Tutti impossibili da prendere, ovvio.


----------



## Penny.wise (24 Ottobre 2014)

Frikez ha scritto:


> Henderson sicuramente, gli altri 2 un po' meno anche per via di alcuni problemi fisici.



grazie mille


----------



## Heaven (24 Ottobre 2014)

Gratis o quasi danno solo gli scarti, ergo non possiamo neanche pensarci a questi


----------



## 666psycho (24 Ottobre 2014)

Frikez ha scritto:


> 0%
> 
> Ormai comprare dalla Premier coi prezzi che girano è praticamente impossibile, il massimo a cui possiamo ambire è gente oltre i 30 anni alla canna del gas o qualcuno* come Taarabt e Borini.*



hai dimenticato Balotelli..


----------



## O Animal (4 Gennaio 2015)

Mamma mia che giocatore Herrera...

PS: Gli altri 2 stanno soffrendo la brutta stagione del Liverpool ma nelle nostre rose sarebbero come C.Ronaldo e Bale...

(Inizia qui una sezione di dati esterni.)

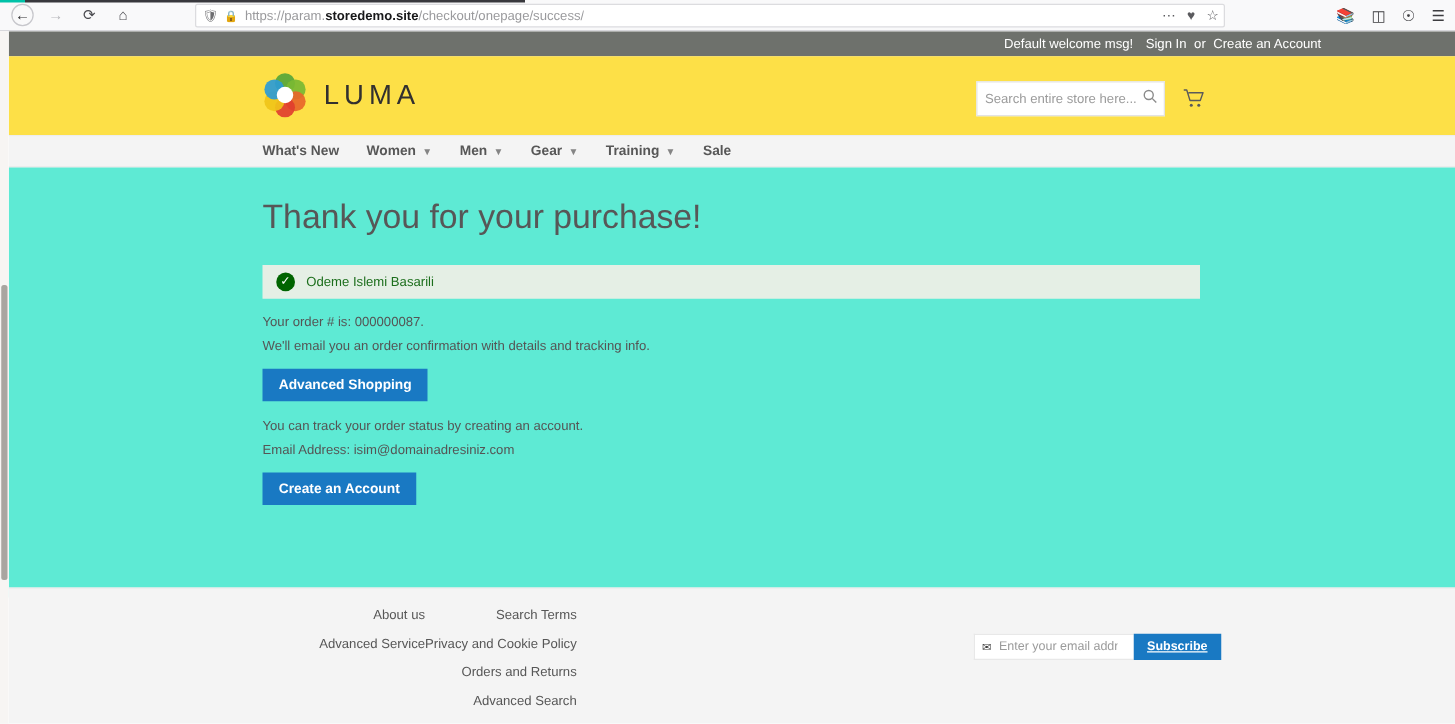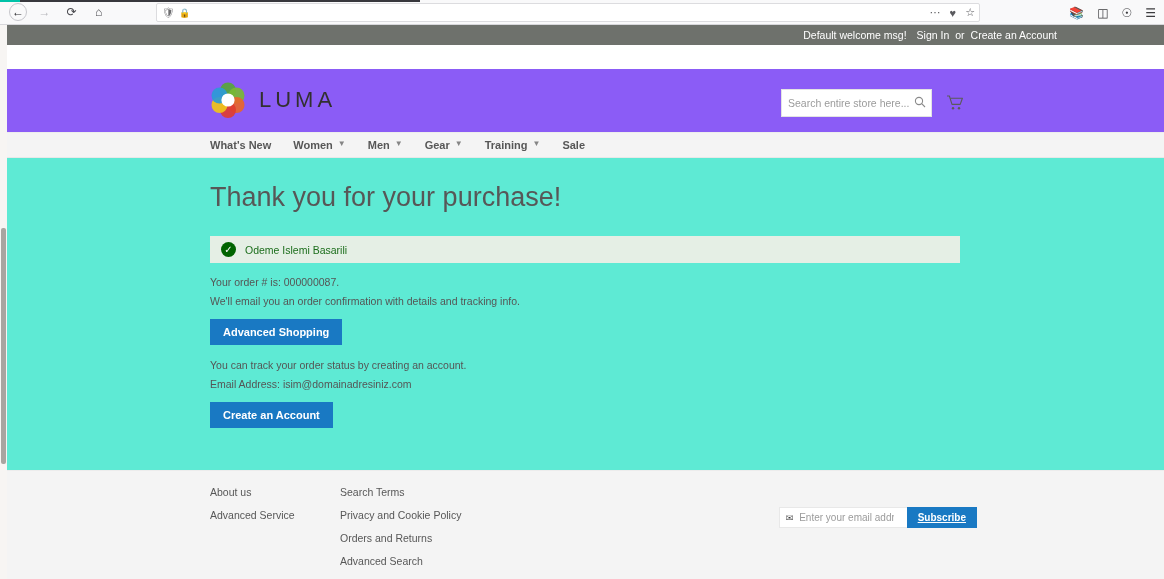"https://param.storedemo.site/checkout/on" span.url-text { html: none -> <span><span>https://param.</span><b>storedemo.site</b><span>/checkout/onepage/success/</span></span> }
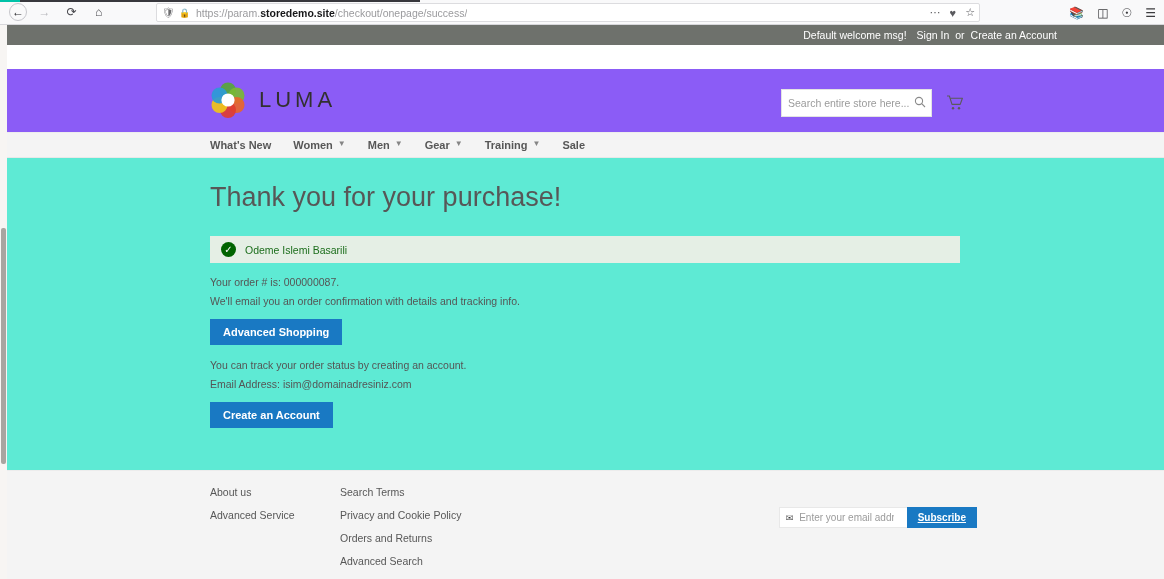"LUMA" .header-main { background: #8b5cf6 -> #fde047; margin-top: 24px -> none }
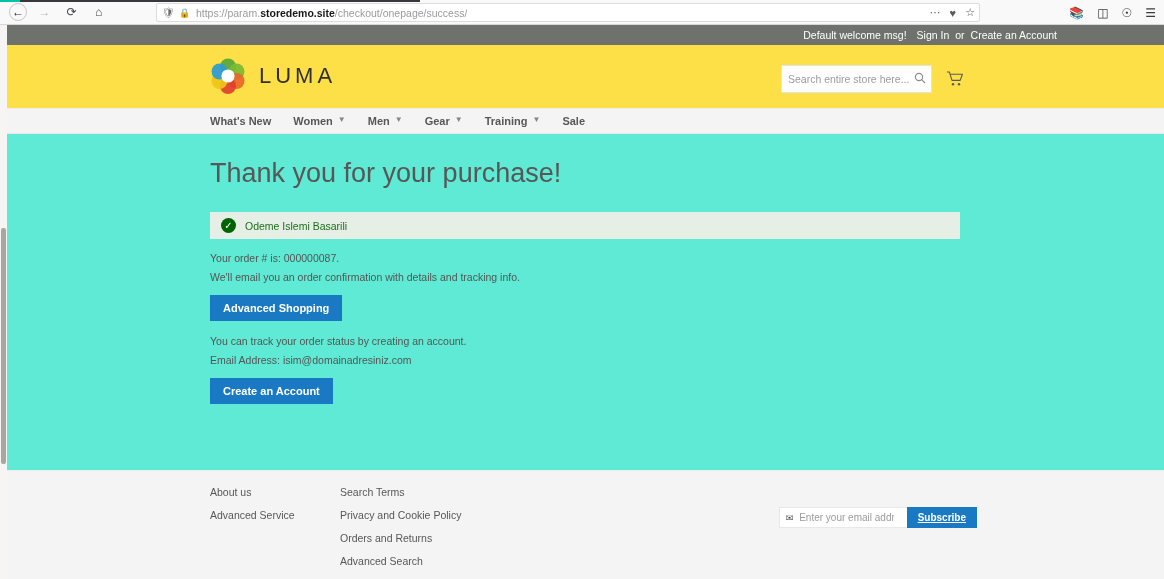"What's New" .nav-item { align-items: flex-start -> center }
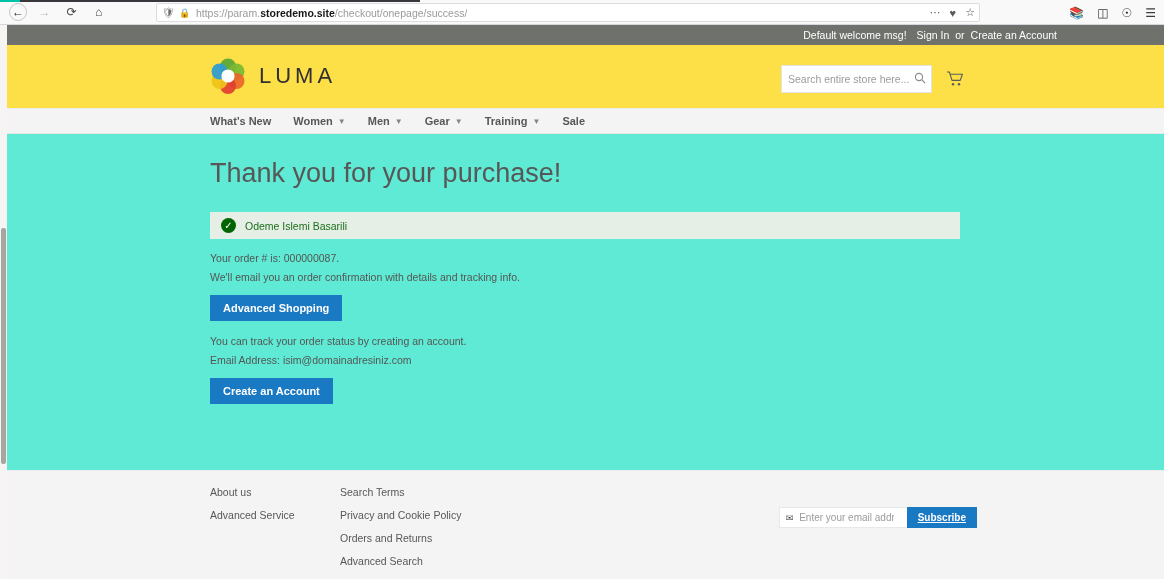"About us" .footer-link { text-align: none -> right }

Nel Tottenham stanno facendo bene sia Eriksen che Chadli... Da tenere sott'occhio Fer del QPR...


----------



## gianluca1193 (5 Gennaio 2015)

15 mln Henderson non credo proprio...


----------



## Frikez (4 Aprile 2015)

Dumbaghi ha scritto:


> Ma che talento Herrera ragazzi
> 
> 
> Tutti impossibili da prendere, ovvio.



Ander, che giocatore


----------



## Dumbaghi (4 Aprile 2015)

Frikez ha scritto:


> Ander, che giocatore



Anche io l'ho vista, sul passaggio dopo il palleggio quasi svengo


----------



## Frikez (4 Aprile 2015)

Dumbaghi ha scritto:


> Anche io l'ho vista, sul passaggio dopo il palleggio quasi svengo



Peccato per la prima parte di stagione in cui ha avuto diversi problemi fisici, lui e Fellaini hanno fatto un girone di ritorno clamoroso.


----------